Are there any tricks or special guidelines I need to follow for this, I am getting pretty good with Premiere & Photoshop I would hate to have to dump them for another program that can resize DV video more easily.

Thanks much

mustardman
7th April 2004, 00:25
I had the same problem with Premiere. The solution is to inform Premiere that the video is interlaced - which I do not know if you can do.

Basically to do a interlaced resize you have to
1. separate each field
2. resize each field
3. recombine the new fields together into a frame

AVIsynth can do it easily, but it sounds as though you don't want to do that. It will preserve the maximum quality.

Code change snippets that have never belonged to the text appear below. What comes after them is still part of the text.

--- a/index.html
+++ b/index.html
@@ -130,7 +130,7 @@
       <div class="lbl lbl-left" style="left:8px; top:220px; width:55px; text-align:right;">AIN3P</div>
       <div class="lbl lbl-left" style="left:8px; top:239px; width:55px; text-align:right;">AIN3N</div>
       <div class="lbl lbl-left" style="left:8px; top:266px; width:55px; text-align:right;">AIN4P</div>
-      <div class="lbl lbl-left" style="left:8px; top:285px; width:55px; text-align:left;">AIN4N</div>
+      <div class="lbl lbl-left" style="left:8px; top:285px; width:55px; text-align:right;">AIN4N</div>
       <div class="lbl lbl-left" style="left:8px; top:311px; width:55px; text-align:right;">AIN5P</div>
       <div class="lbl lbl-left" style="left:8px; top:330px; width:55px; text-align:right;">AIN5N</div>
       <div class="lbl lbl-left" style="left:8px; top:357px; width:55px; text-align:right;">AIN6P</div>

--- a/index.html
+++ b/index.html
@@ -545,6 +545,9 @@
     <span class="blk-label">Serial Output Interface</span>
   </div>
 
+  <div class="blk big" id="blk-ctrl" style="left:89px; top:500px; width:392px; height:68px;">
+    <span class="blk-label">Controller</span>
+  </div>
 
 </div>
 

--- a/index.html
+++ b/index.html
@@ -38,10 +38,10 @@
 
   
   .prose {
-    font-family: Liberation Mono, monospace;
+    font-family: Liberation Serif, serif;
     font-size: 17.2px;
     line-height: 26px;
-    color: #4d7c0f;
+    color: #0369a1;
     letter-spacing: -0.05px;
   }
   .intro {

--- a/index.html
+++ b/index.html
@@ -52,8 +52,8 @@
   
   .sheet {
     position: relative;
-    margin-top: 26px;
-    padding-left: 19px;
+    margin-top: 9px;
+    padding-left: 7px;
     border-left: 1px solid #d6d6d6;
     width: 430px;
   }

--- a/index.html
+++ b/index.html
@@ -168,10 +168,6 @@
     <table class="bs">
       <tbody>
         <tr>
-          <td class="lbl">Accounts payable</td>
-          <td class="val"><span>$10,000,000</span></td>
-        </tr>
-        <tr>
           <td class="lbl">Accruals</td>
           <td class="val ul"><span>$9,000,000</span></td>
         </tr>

An alternate is to do the Horizontal resize only (keep the vertical the same). Then do a vertical Crop to the correct size. This will bugger the aspect ratio, so a Crop all round may suit better.

If you can get Premiere to do it (I was using v5) then let us know!

Edit: I use three apps - Premiere, AVIsynth & VirtualDub, as they can all do things the others can't. Once I got used to using 3 apps, it has improved the quality and timeliness of my editing considerably. Bit of a learning curve though.

808state
7th April 2004, 10:34
Thanx for the help, I am going to give AVIsynth a try tomorrow!

mustardman
8th April 2004, 05:08
Whoops! Sorry - I should have read your post more carefully, at least the title!

I come from PAL land, so my native vertical resolution is 576, whereas your NTSC is 480. You don't have to do anything special with AVIsynth, since the vertical resolution is not changing - only the horizontal.

I beleive the answer may be to tell Premiere "better quality" under one of the resize settings. I had the same problem resizing from 768 to 720 (horiz). I don't know where this setting is burried, but it is there somewhere (at least in the older versions).

Also, would you be better sticking to 720 as you are using a DV codec? I thought it would internally rescale to 720 before compression anyway (?). Just asking!